**Stored records**
= Beginning of Section =

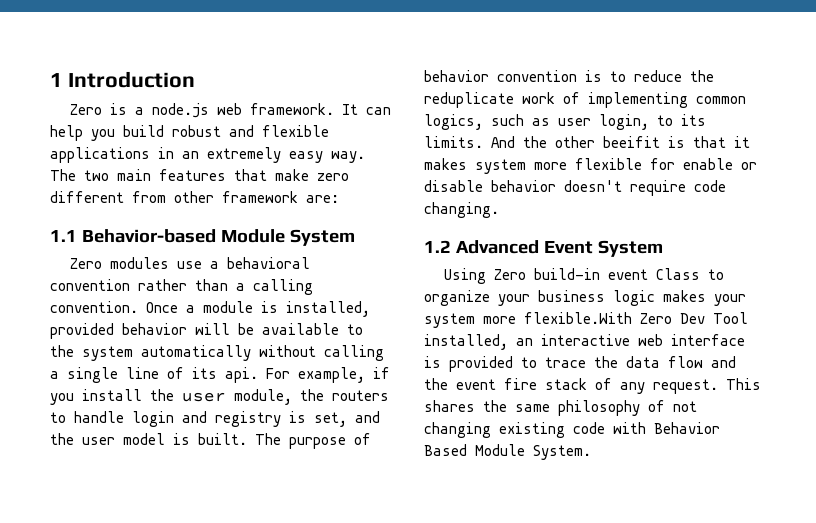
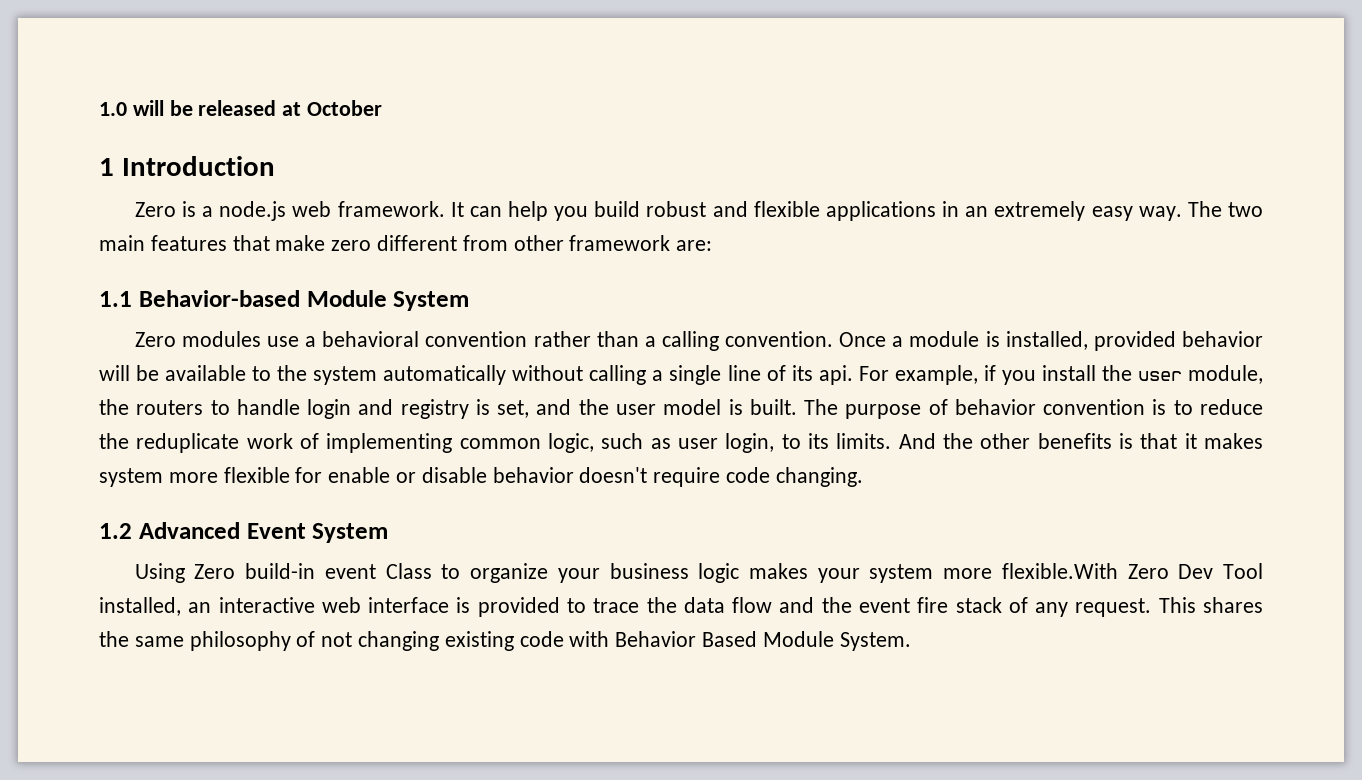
(50, 80) none -> [99,100,383,116] 1.0 will be released at October //
[424,114,483,130] logics, -> [548,433,594,453] logic,
[603,136,660,148] beeifit -> [1037,433,1112,449] benefits

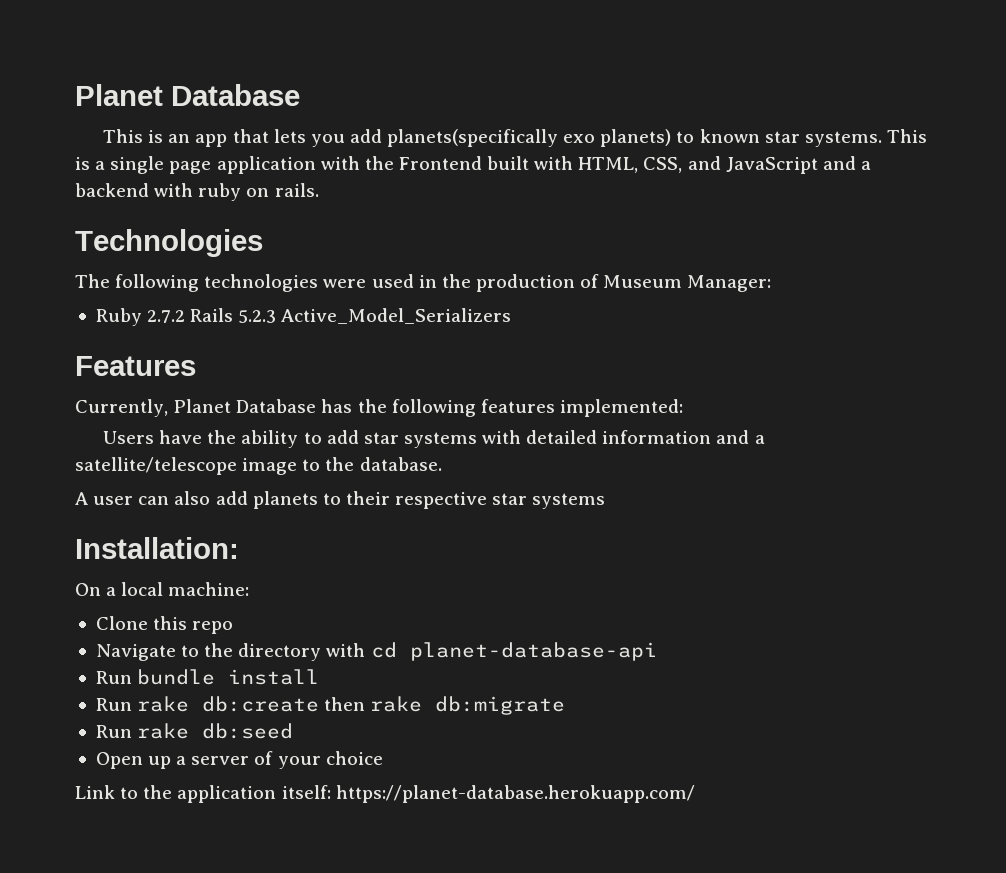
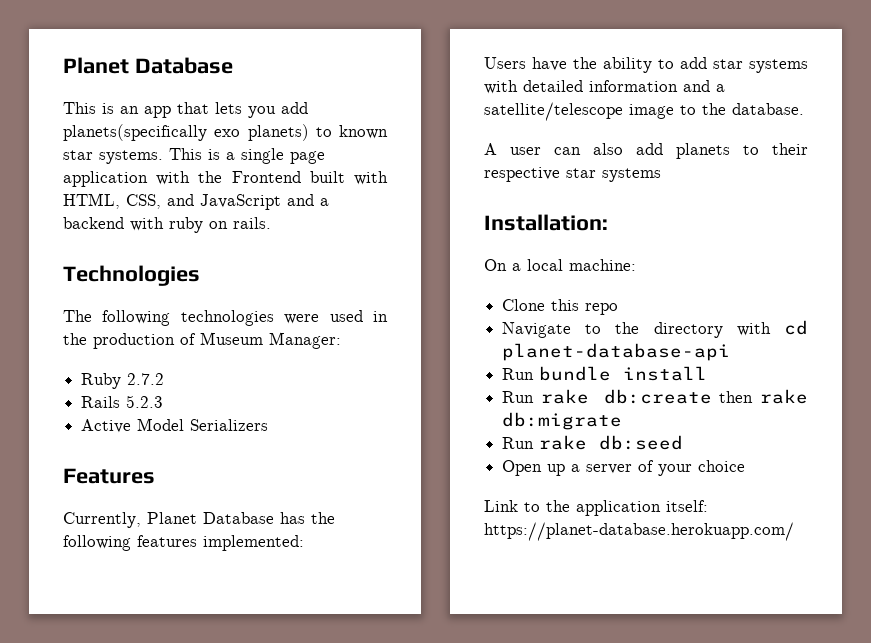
(186, 316) none -> (165, 379) //
[281,308,512,324] Active_Model_Serializers -> [81,418,269,433] // Active Model Serializers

= End of Section =

**EXERCISE DIRECTIONS**
Give back exactly the lines running from the one that contains "[424,114,483,130] logics, ->" to the end of the records, including both of those lines and excluding every picture.

**TASK RESULT**
[424,114,483,130] logics, -> [548,433,594,453] logic,
[603,136,660,148] beeifit -> [1037,433,1112,449] benefits

(186, 316) none -> (165, 379) //
[281,308,512,324] Active_Model_Serializers -> [81,418,269,433] // Active Model Serializers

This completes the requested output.